▸ **ASSIGNED TASK**:
Everything from the line containing "html: none ->" to the last line of the material below must be retyped exactly, both ends included; skip the pictures.

▸ **DATA FOR PROCESSING**:
+++++
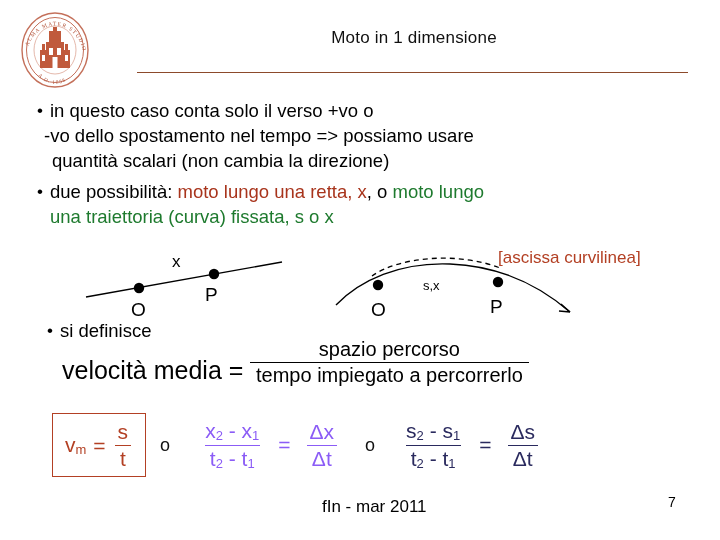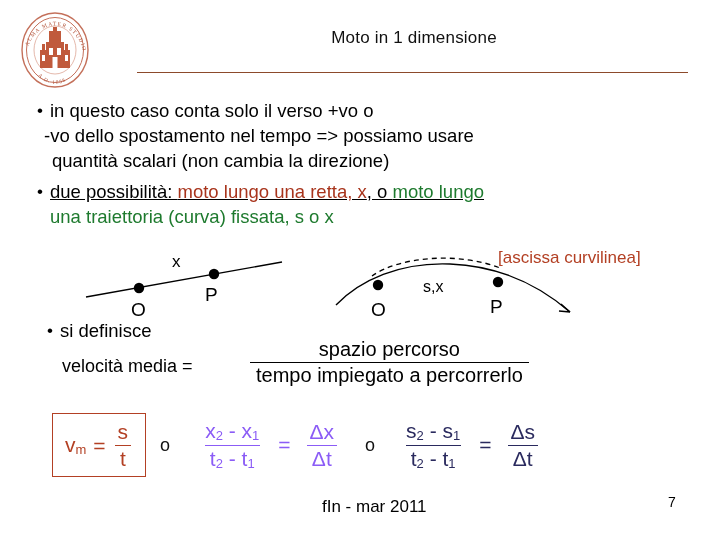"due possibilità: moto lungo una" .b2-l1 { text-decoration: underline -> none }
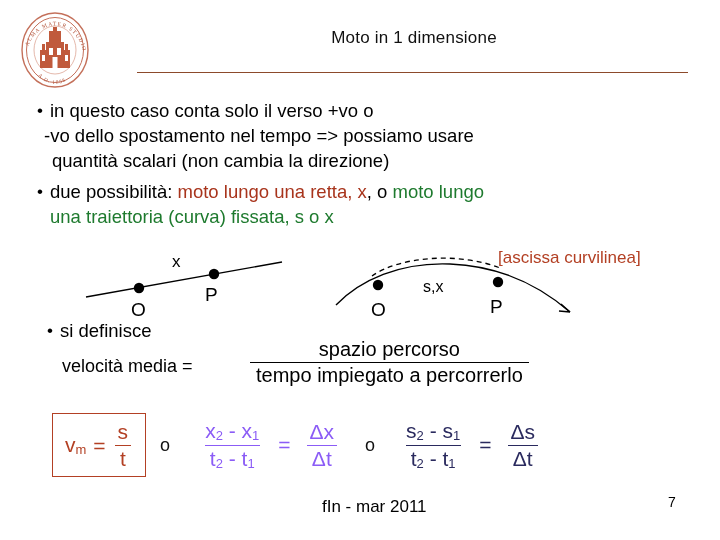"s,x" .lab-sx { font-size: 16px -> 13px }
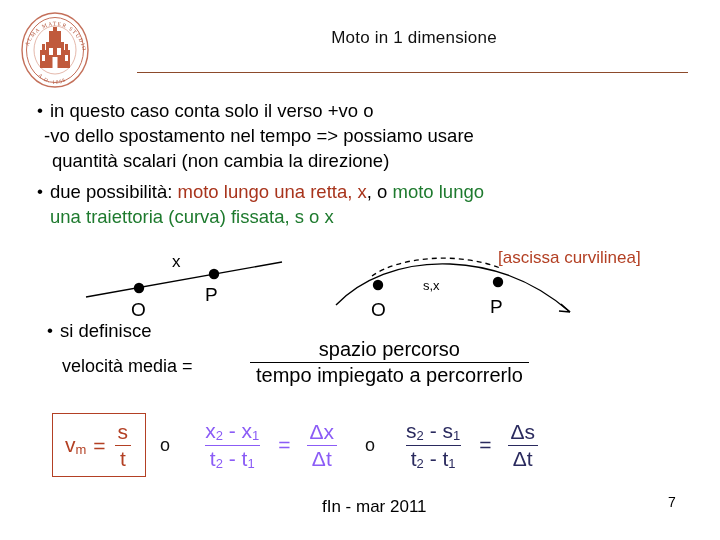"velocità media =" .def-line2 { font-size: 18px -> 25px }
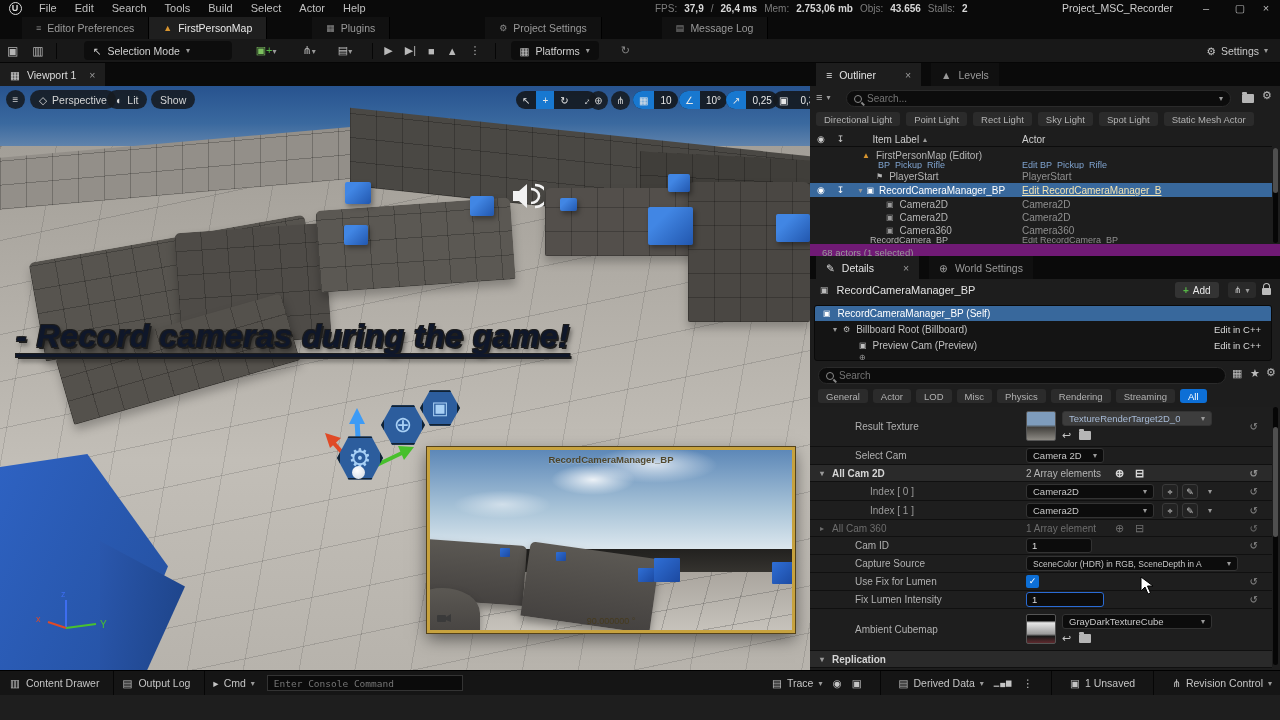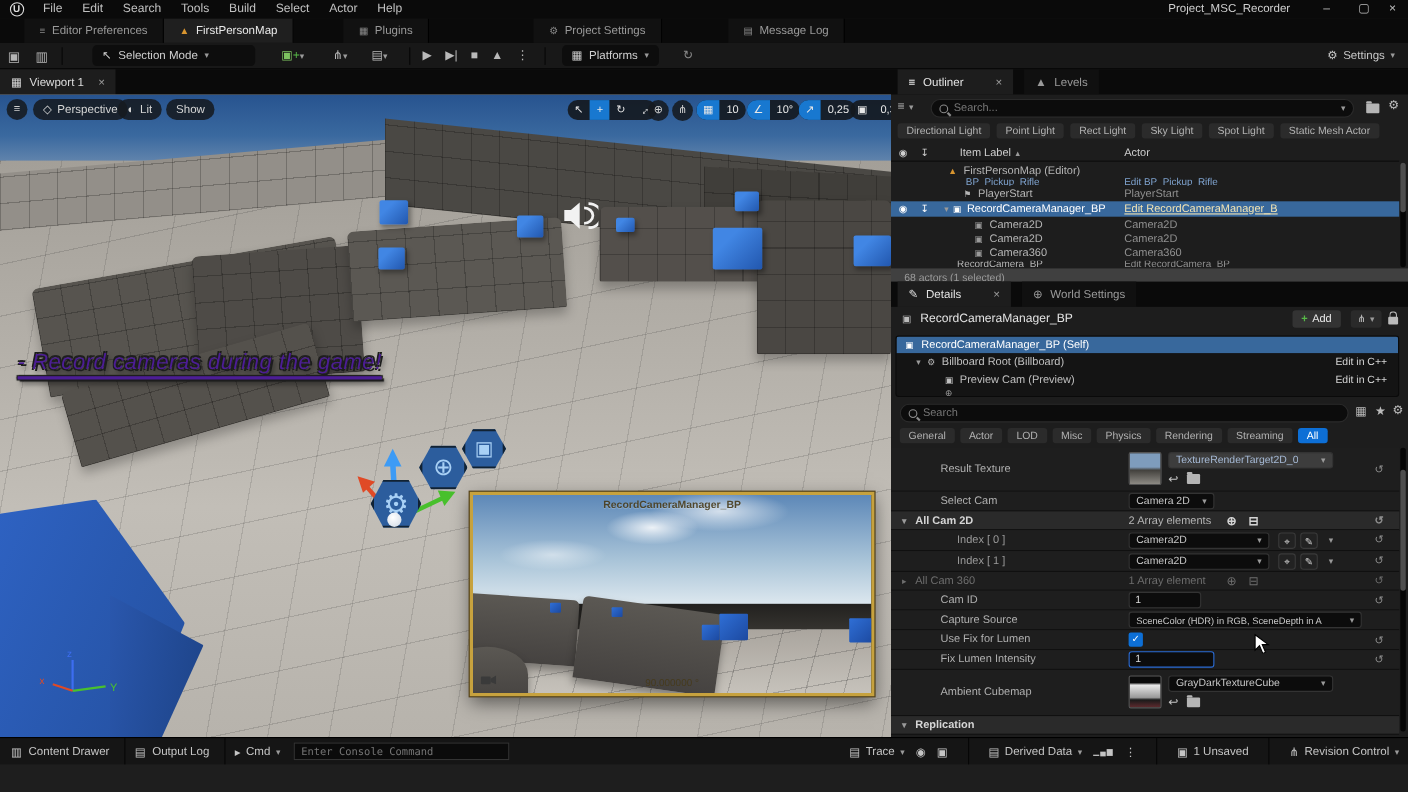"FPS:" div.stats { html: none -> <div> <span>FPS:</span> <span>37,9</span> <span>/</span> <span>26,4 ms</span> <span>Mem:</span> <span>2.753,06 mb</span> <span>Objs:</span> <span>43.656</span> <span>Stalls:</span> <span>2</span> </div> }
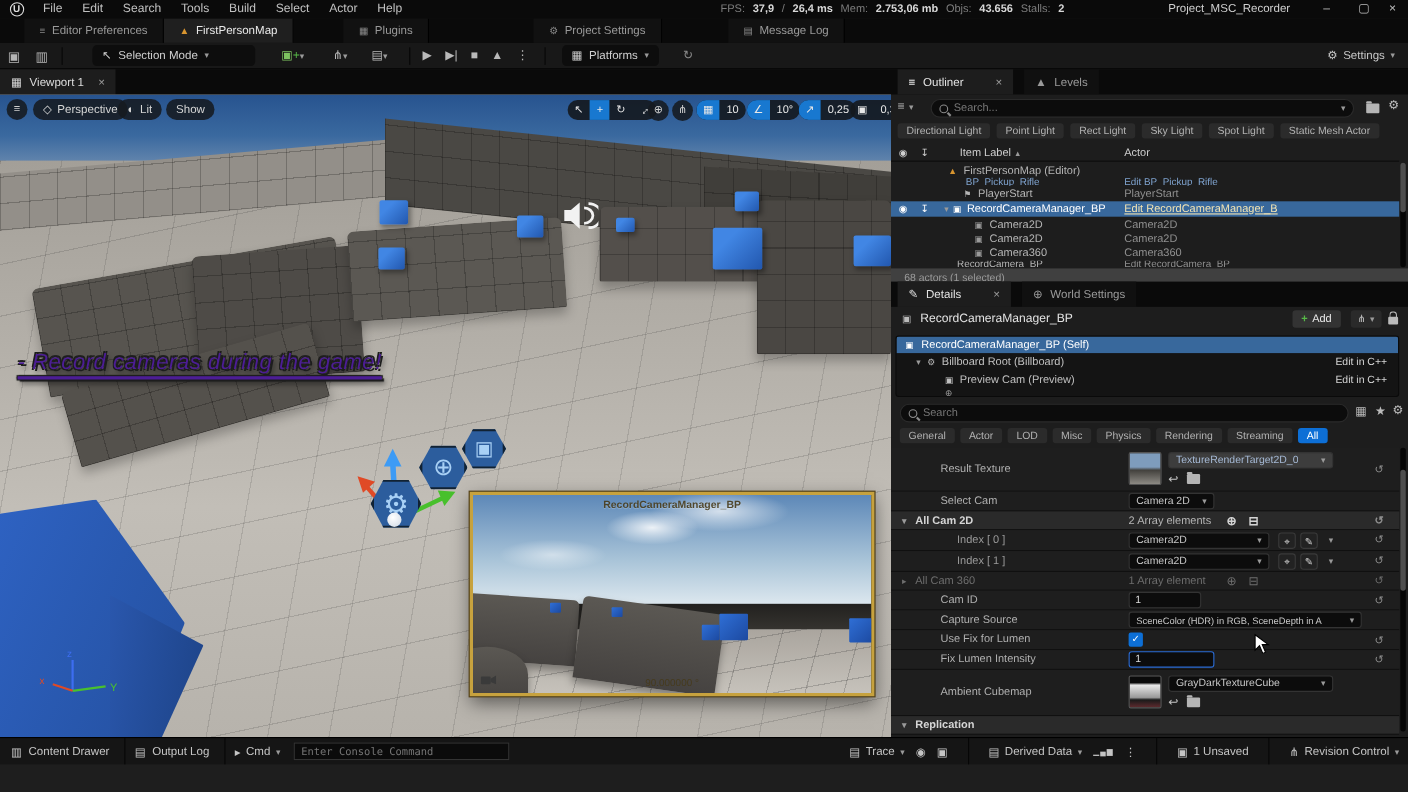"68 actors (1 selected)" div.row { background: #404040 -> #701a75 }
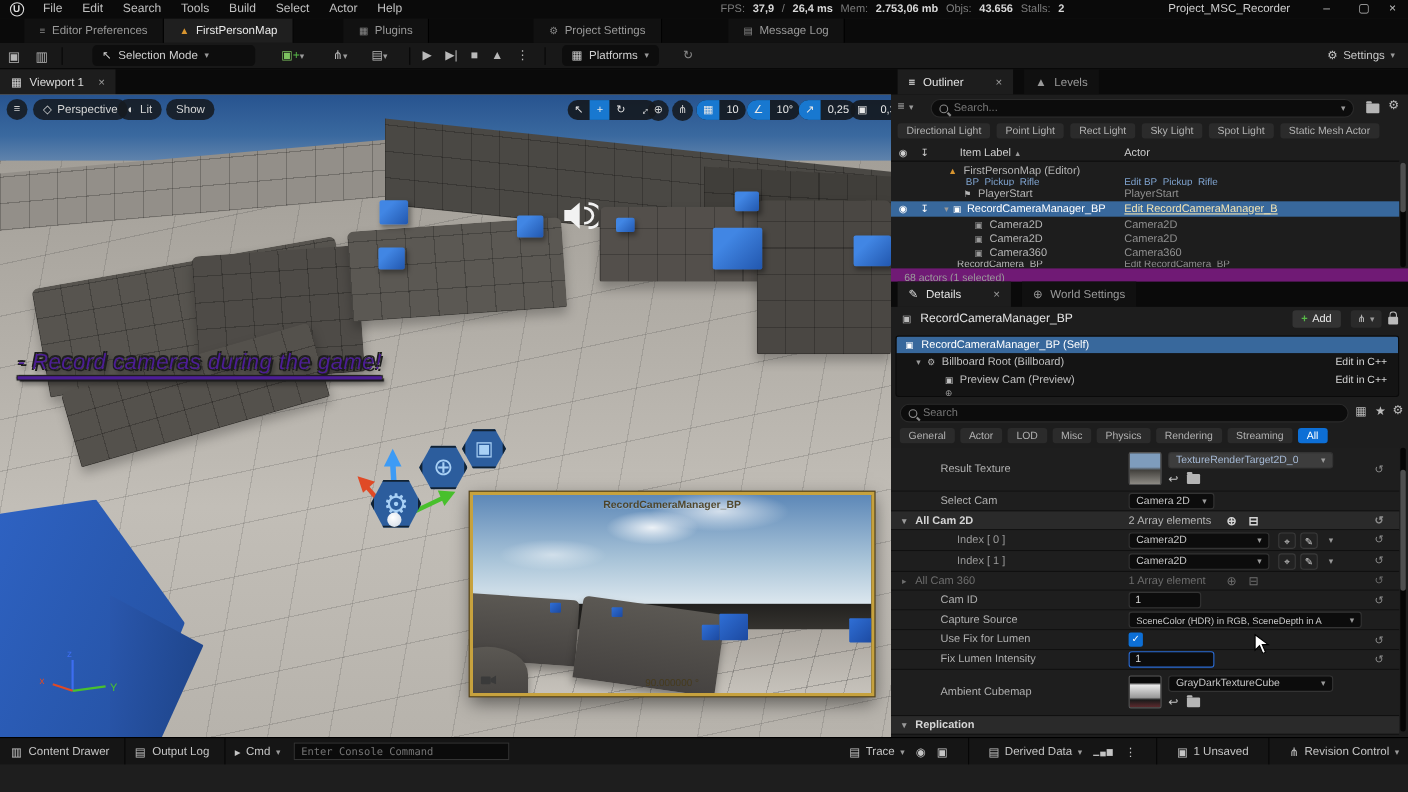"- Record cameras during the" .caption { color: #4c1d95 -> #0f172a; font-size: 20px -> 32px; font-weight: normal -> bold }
+++++
▸ **THE ANSWER**:
"FPS:" div.stats { html: none -> <div> <span>FPS:</span> <span>37,9</span> <span>/</span> <span>26,4 ms</span> <span>Mem:</span> <span>2.753,06 mb</span> <span>Objs:</span> <span>43.656</span> <span>Stalls:</span> <span>2</span> </div> }
"68 actors (1 selected)" div.row { background: #404040 -> #701a75 }
"- Record cameras during the" .caption { color: #4c1d95 -> #0f172a; font-size: 20px -> 32px; font-weight: normal -> bold }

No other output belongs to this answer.